EXERCISE GOAL >> From the entries below, transcribe exactly the lines between the line holding "Generate a PSK" and the line holding "- create O(n^2) mesh edges to other clients", inclusive; skip all other lines.
====== ENTRIES PROVIDED ======
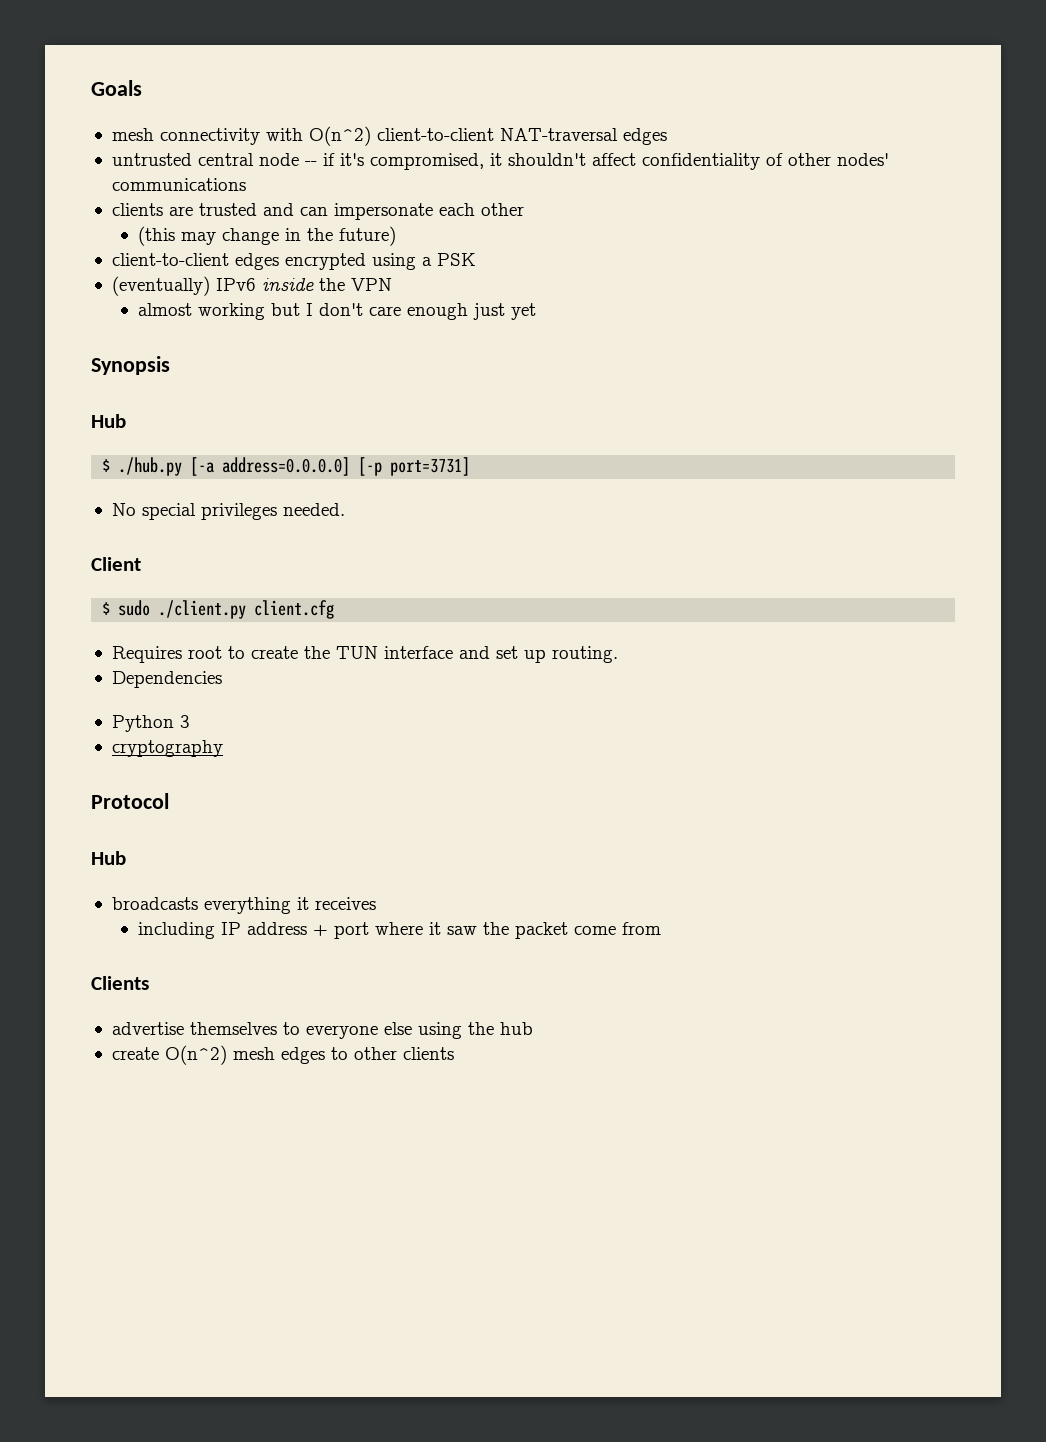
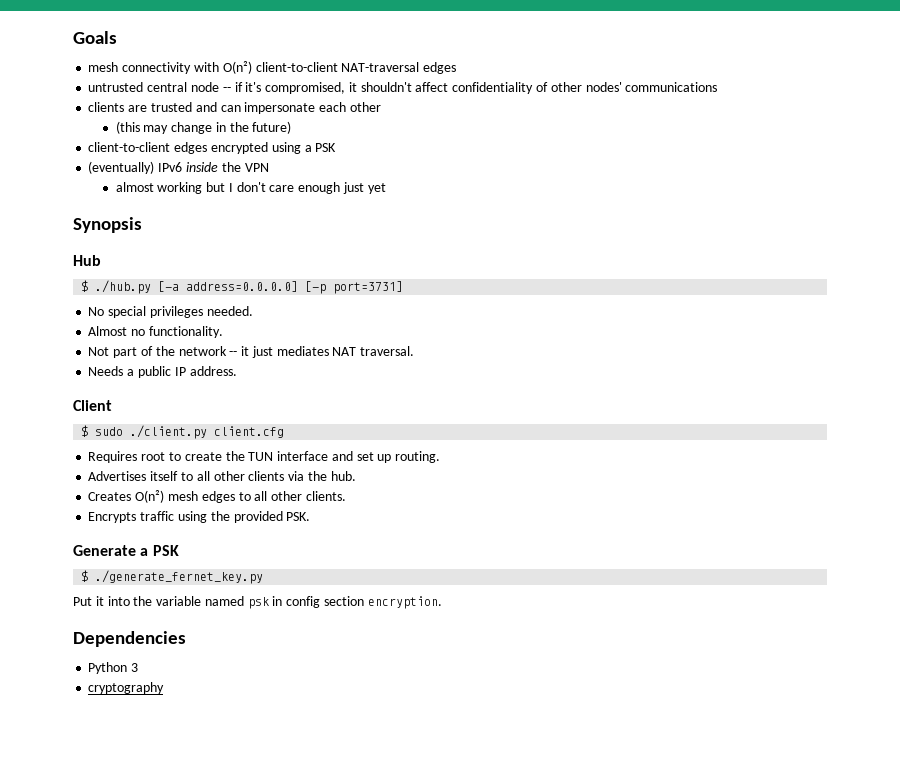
- mesh connectivity with O(n^2) client-to-client NAT-traversal edges
+ mesh connectivity with O(n²) client-to-client NAT-traversal edges
+ Almost no functionality.
+ Not part of the network -- it just mediates NAT traversal.
+ Needs a public IP address.
+ Advertises itself to all other clients via the hub.
+ Creates O(n²) mesh edges to all other clients.
+ Encrypts traffic using the provided PSK.
+ Generate a PSK
+ $ ./generate_fernet_key.py
+ Put it into the variable named psk in config section encryption.
  Dependencies
  Python 3
  cryptography
- Protocol
- Hub
- broadcasts everything it receives
- including IP address + port where it saw the packet come from
- Clients
- advertise themselves to everyone else using the hub
- create O(n^2) mesh edges to other clients

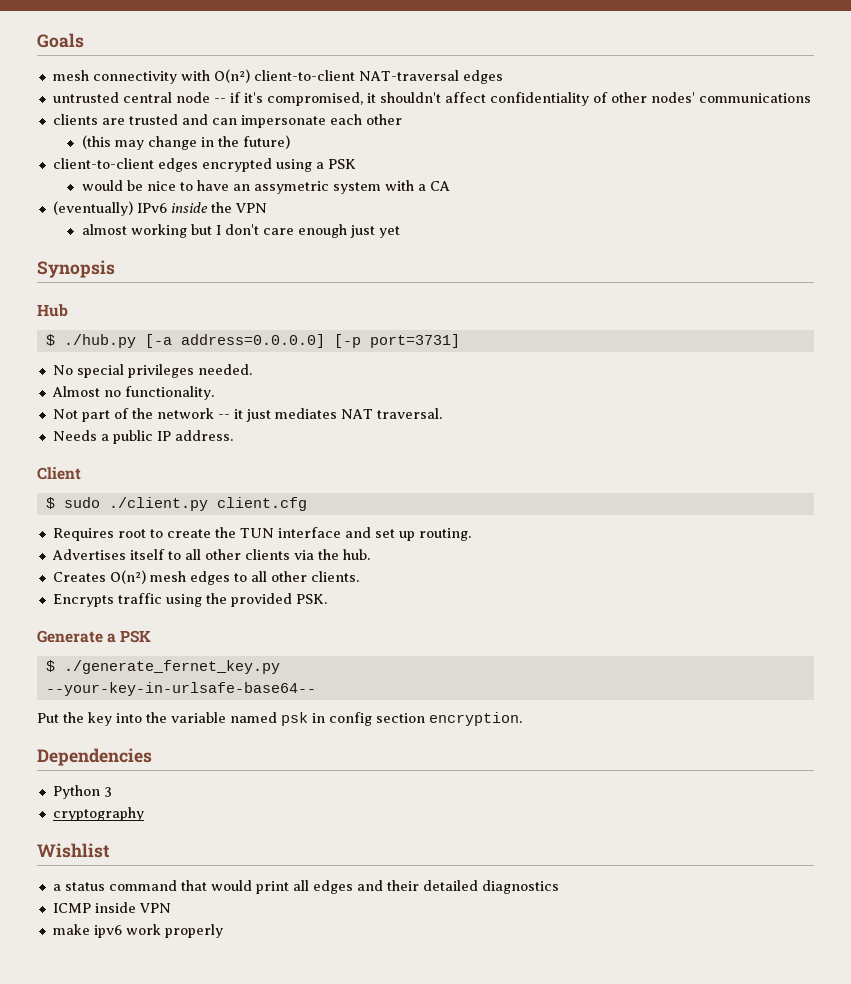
+ would be nice to have an assymetric system with a CA
+ --your-key-in-urlsafe-base64--
- Put it into the variable named psk in config section encryption.
+ Put the key into the variable named psk in config section encryption.
+ Wishlist
+ a status command that would print all edges and their detailed diagnostics
+ ICMP inside VPN
+ make ipv6 work properly

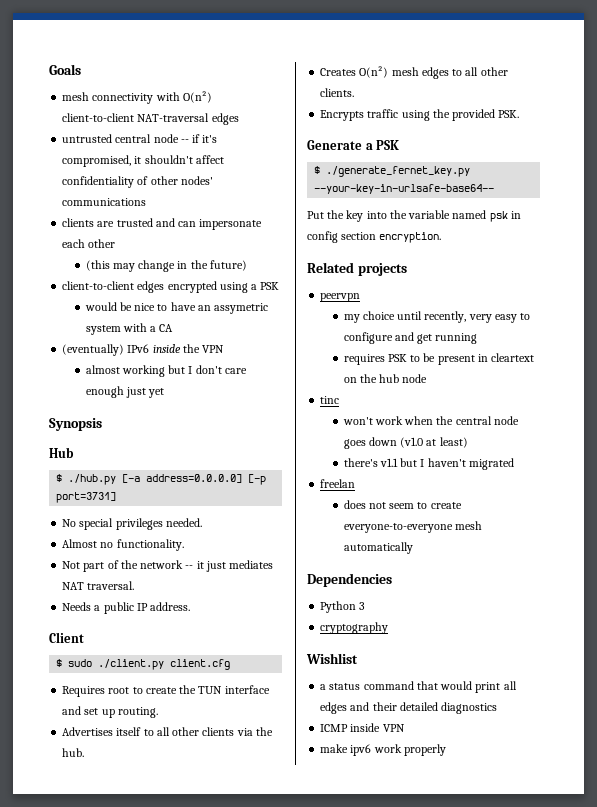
+ Related projects
+ peervpn
+ my choice until recently, very easy to configure and get running
+ requires PSK to be present in cleartext on the hub node
+ tinc
+ won't work when the central node goes down (v1.0 at least)
+ there's v1.1 but I haven't migrated
+ freelan
+ does not seem to create everyone-to-everyone mesh automatically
======
RESPONSE FOR THIS EXERCISE >>
+ Generate a PSK
+ $ ./generate_fernet_key.py
+ Put it into the variable named psk in config section encryption.
  Dependencies
  Python 3
  cryptography
- Protocol
- Hub
- broadcasts everything it receives
- including IP address + port where it saw the packet come from
- Clients
- advertise themselves to everyone else using the hub
- create O(n^2) mesh edges to other clients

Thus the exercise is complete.